Beyond BLS briefly summarizes articles, reports, working papers, and other works published outside BLS on broad topics of interest to MLR readers.

May 2023

Are employers able to hire? A study of the postpandemic labor market

Summary written by: Alexander Saenz

Employment in the United States has changed drastically since February 2020. After an all-time high unemployment rate and all-time low employment–population ratio in April 2020, the figures have since returned to prepandemic levels. In May 2020, hires reached a record total, while job openings achieved a new peak in early 2022. Overall employment for the nation as a whole has increased for 26 consecutive months. All of these data point to the labor market currently being “hot,” meaning that firms are able to successfully expand employment when hiring.

In “A closer look at a hot labor market” (The Hamilton Project, Brookings Institution, October 27, 2022), Lauren Bauer, Wendy Edelberg, and Sara Estep use data from the Job Openings and Labor Turnover Survey of the U.S. Bureau of Labor Statistics to examine the state of the 2022 labor market. Specifically, the authors investigate whether a “tight” (meaning that firms are unable to successfully expand employment when hiring) or hot (firms are able to expand) labor market affects employment expansions of firms that are considering hiring workers.

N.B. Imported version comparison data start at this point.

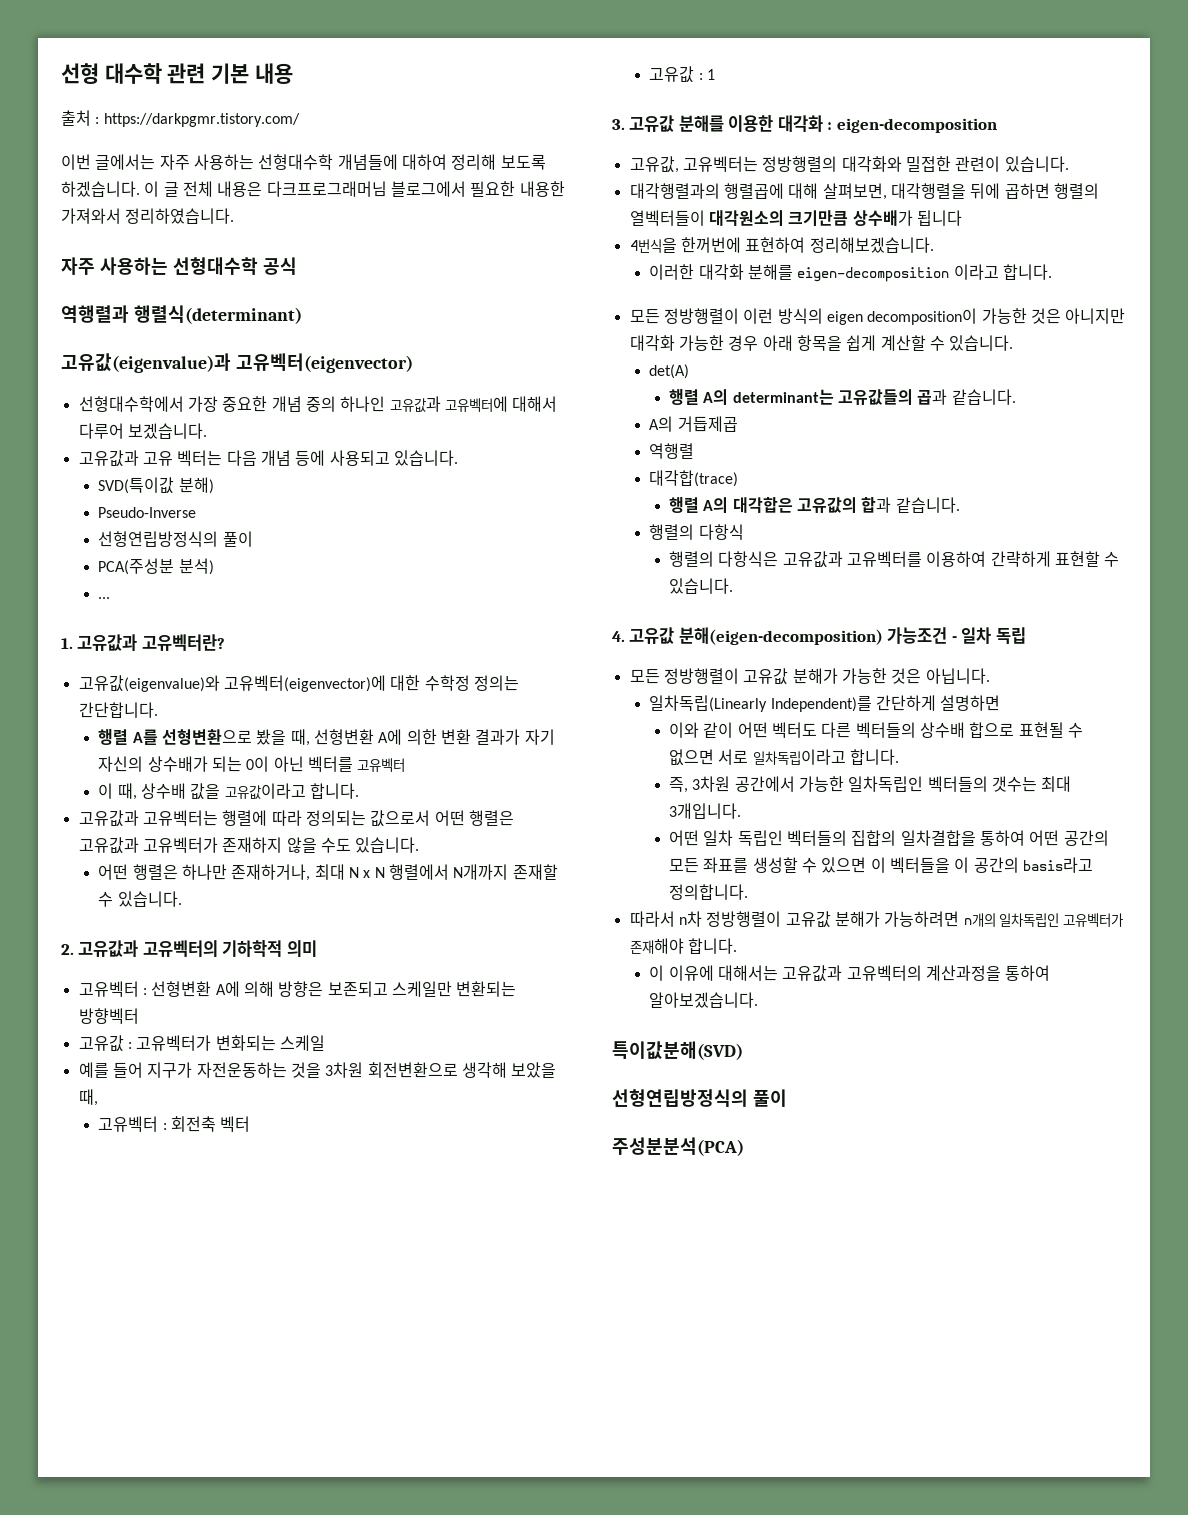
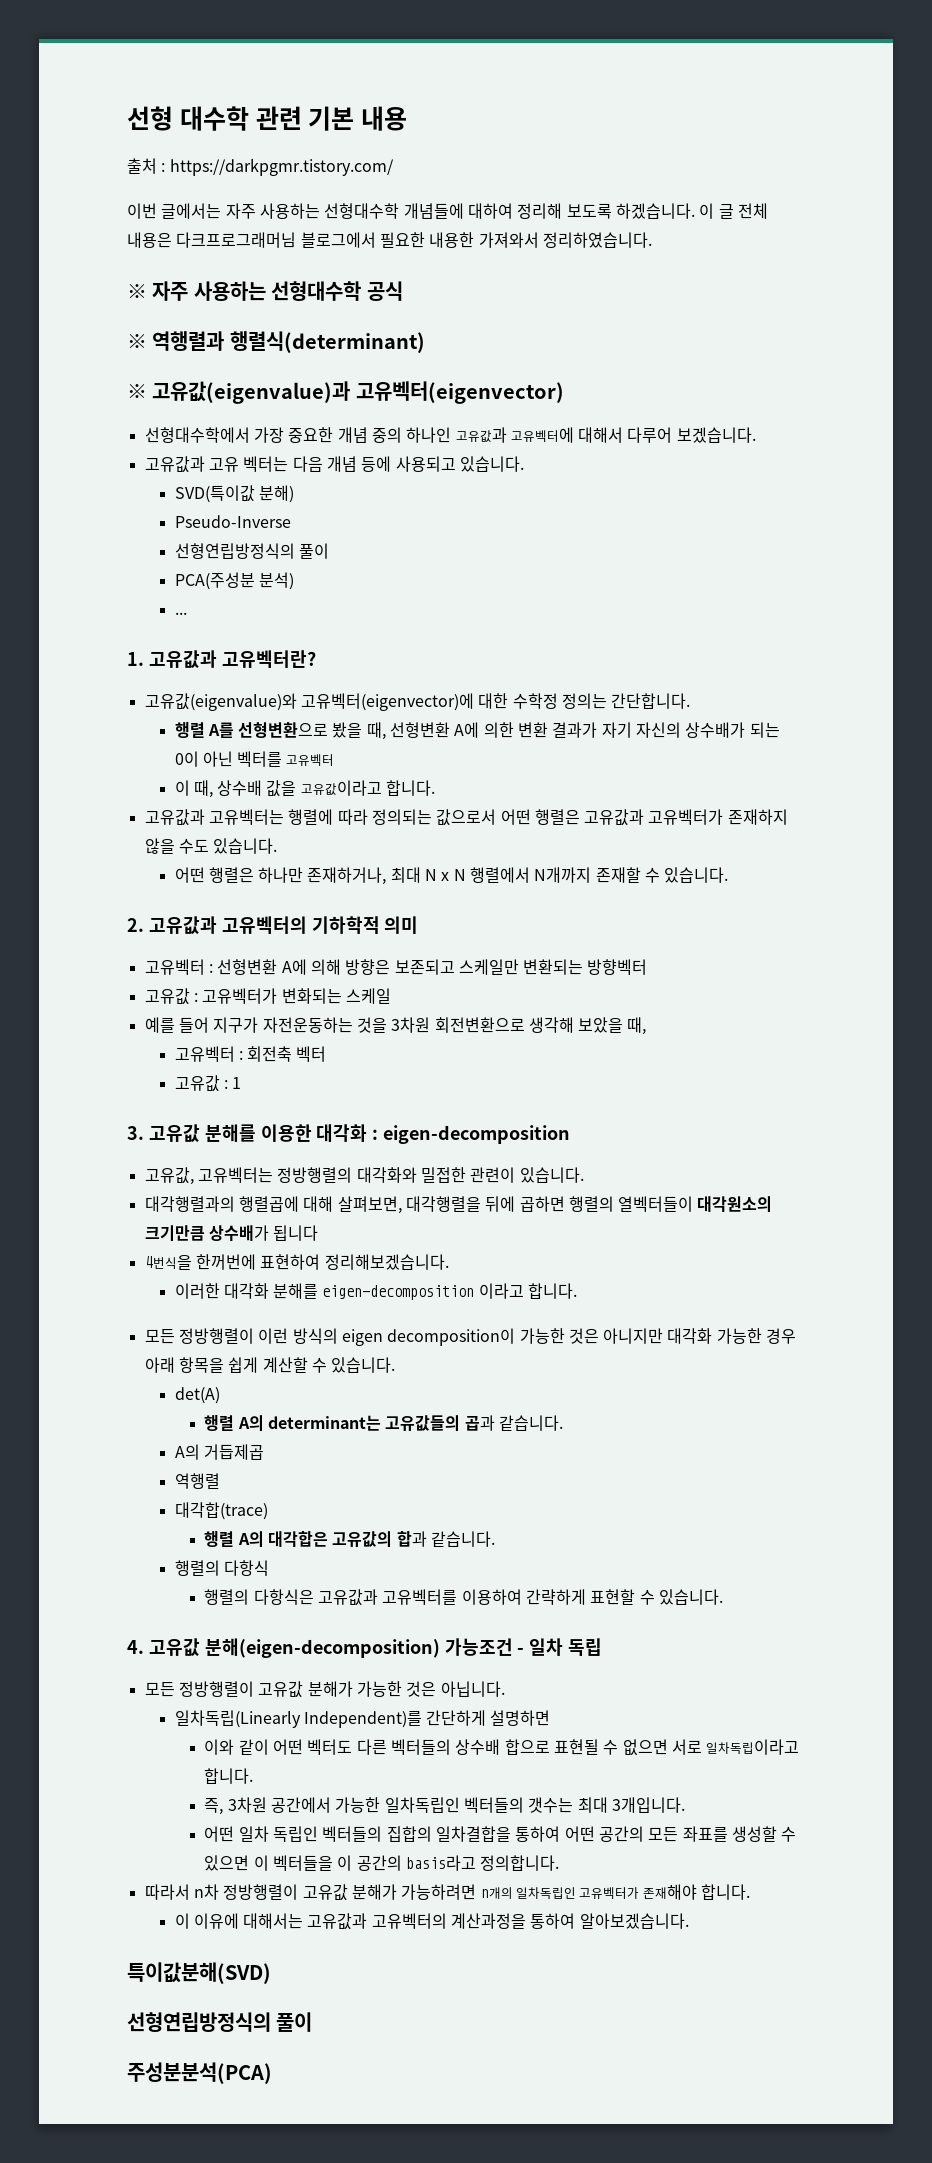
- 자주 사용하는 선형대수학 공식
+ ※ 자주 사용하는 선형대수학 공식
- 역행렬과 행렬식(determinant)
+ ※ 역행렬과 행렬식(determinant)
- 고유값(eigenvalue)과 고유벡터(eigenvector)
+ ※ 고유값(eigenvalue)과 고유벡터(eigenvector)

In their analysis, the authors first plot the relationship between the unemployment rate and the job openings rate for each month from March 2001 to August 2022 to illustrate the tightness of the labor market. The plot reveals that compared with the unemployment rate, the job openings rate in 2021 and 2022 is disproportionately high. This result shows an extremely tight labor market because employers are unable to fill open positions. Furthermore, of the 14 industries researched for this analysis, the authors find that in August 2022, the number of job openings in each of these industries outpaced the number of hires, as compared with 6 of the same 14 industries in 2014.

Next, the authors study the relationship between job openings and hires by looking at the data since March 2001. The data did not strongly support a tight labor market, because the historical data indicate a greater than 1-to-1 ratio between the two variables (meaning that the number of job openings tend to increase by more than one for each increase in hires). In addition, when the plot mentioned earlier is modified to include the hires rate rather than the unemployment rate, the results are more closely aligned to the past two decades.

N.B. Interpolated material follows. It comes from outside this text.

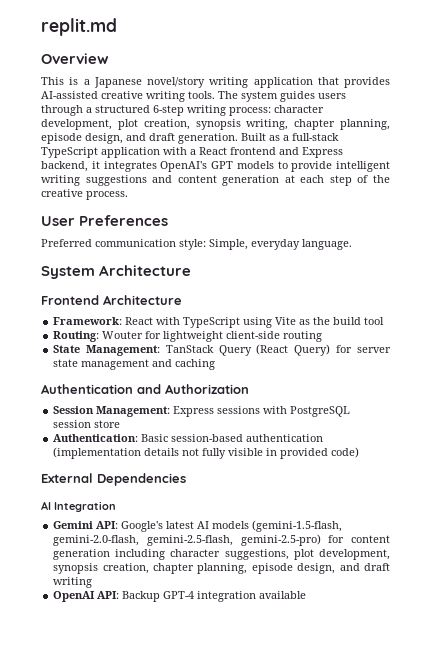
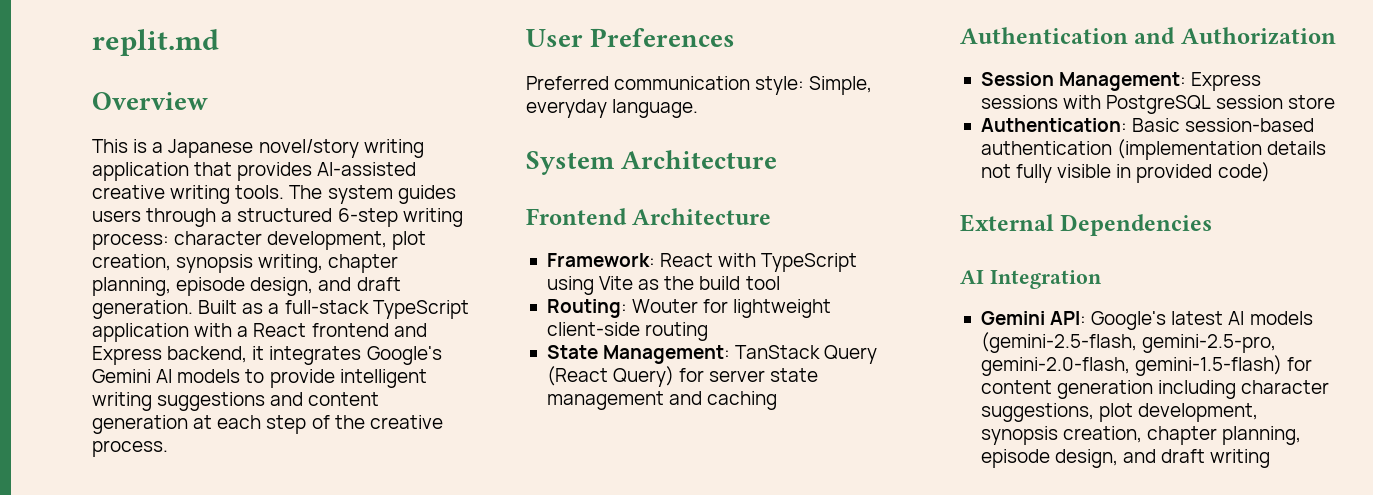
- Built as a full-stack TypeScript application with a React frontend and Express backend, it integrates OpenAI's GPT models to provide intelligent writing suggestions and content generation at each step of the creative process.
+ Built as a full-stack TypeScript application with a React frontend and Express backend, it integrates Google's Gemini AI models to provide intelligent writing suggestions and content generation at each step of the creative process.
- Gemini API: Google's latest AI models (gemini-1.5-flash, gemini-2.0-flash, gemini-2.5-flash, gemini-2.5-pro) for content generation including character suggestions, plot development, synopsis creation, chapter planning, episode design, and draft writing
+ Gemini API: Google's latest AI models (gemini-2.5-flash, gemini-2.5-pro, gemini-2.0-flash, gemini-1.5-flash) for content generation including character suggestions, plot development, synopsis creation, chapter planning, episode design, and draft writing
- OpenAI API: Backup GPT-4 integration available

Bauer and coauthors then look at the rising quits rate, noting that noncyclical factors, such as increased poaching by firms, have likely clouded the relationship between the quits rate and the unemployment rate. Therefore, a new indicator called “net hires” (total hires minus total separations) is introduced. By plotting net hires with job openings, the authors show that the labor market in 2022 was similar to the 2016 through 2019 period.

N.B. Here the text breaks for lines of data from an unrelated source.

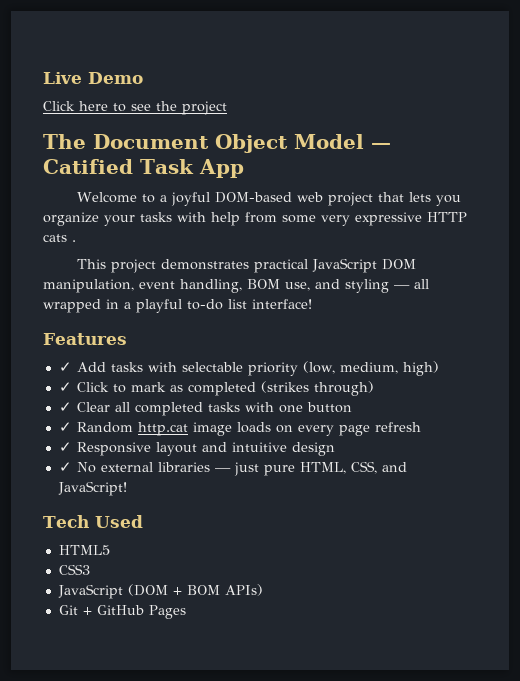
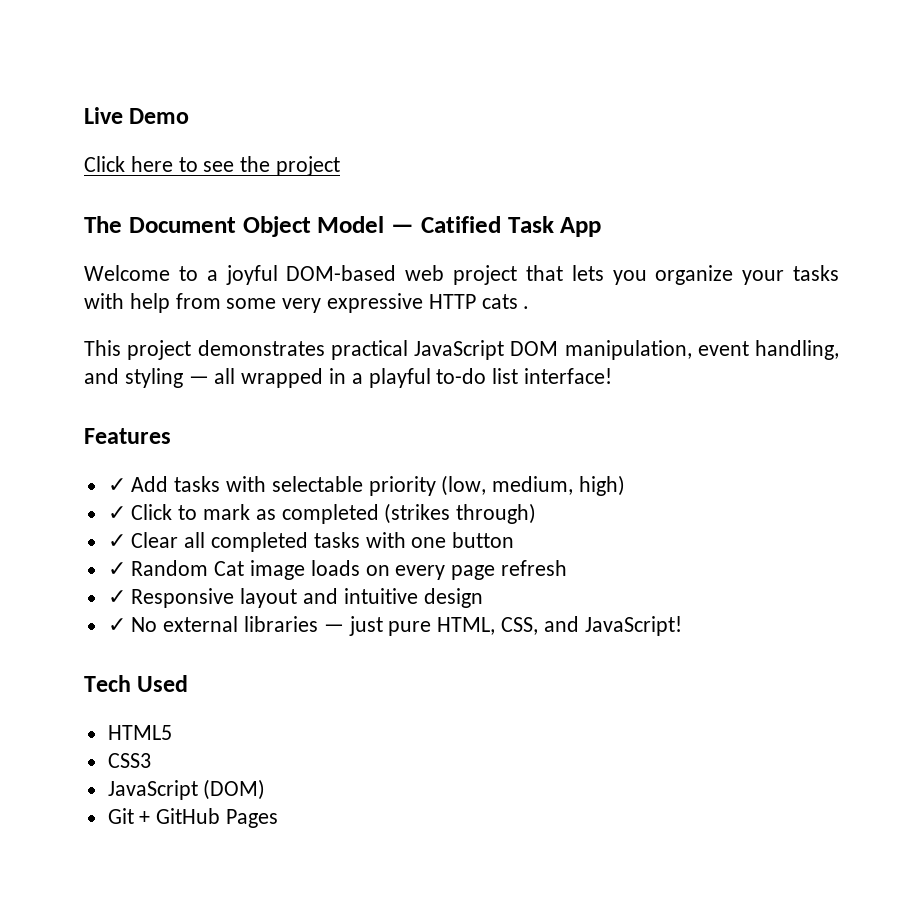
- This project demonstrates practical JavaScript DOM manipulation, event handling, BOM use, and styling — all wrapped in a playful to-do list interface!
+ This project demonstrates practical JavaScript DOM manipulation, event handling, and styling — all wrapped in a playful to-do list interface!
- ✓ Random http.cat image loads on every page refresh
+ ✓ Random Cat image loads on every page refresh
- JavaScript (DOM + BOM APIs)
+ JavaScript (DOM)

To close, the authors assert that the labor market will likely become both less hot and less tight with the Federal Reserve’s current focus on lowering inflation. Once the labor market cools, job openings will decline at a faster pace than hires. They also point to research on unemployment rate trends sorted by type (temporary versus permanent job losers) that demonstrate that hiring levels from November 2020 to November 2021 have not changed much from 2015 and 2016 levels.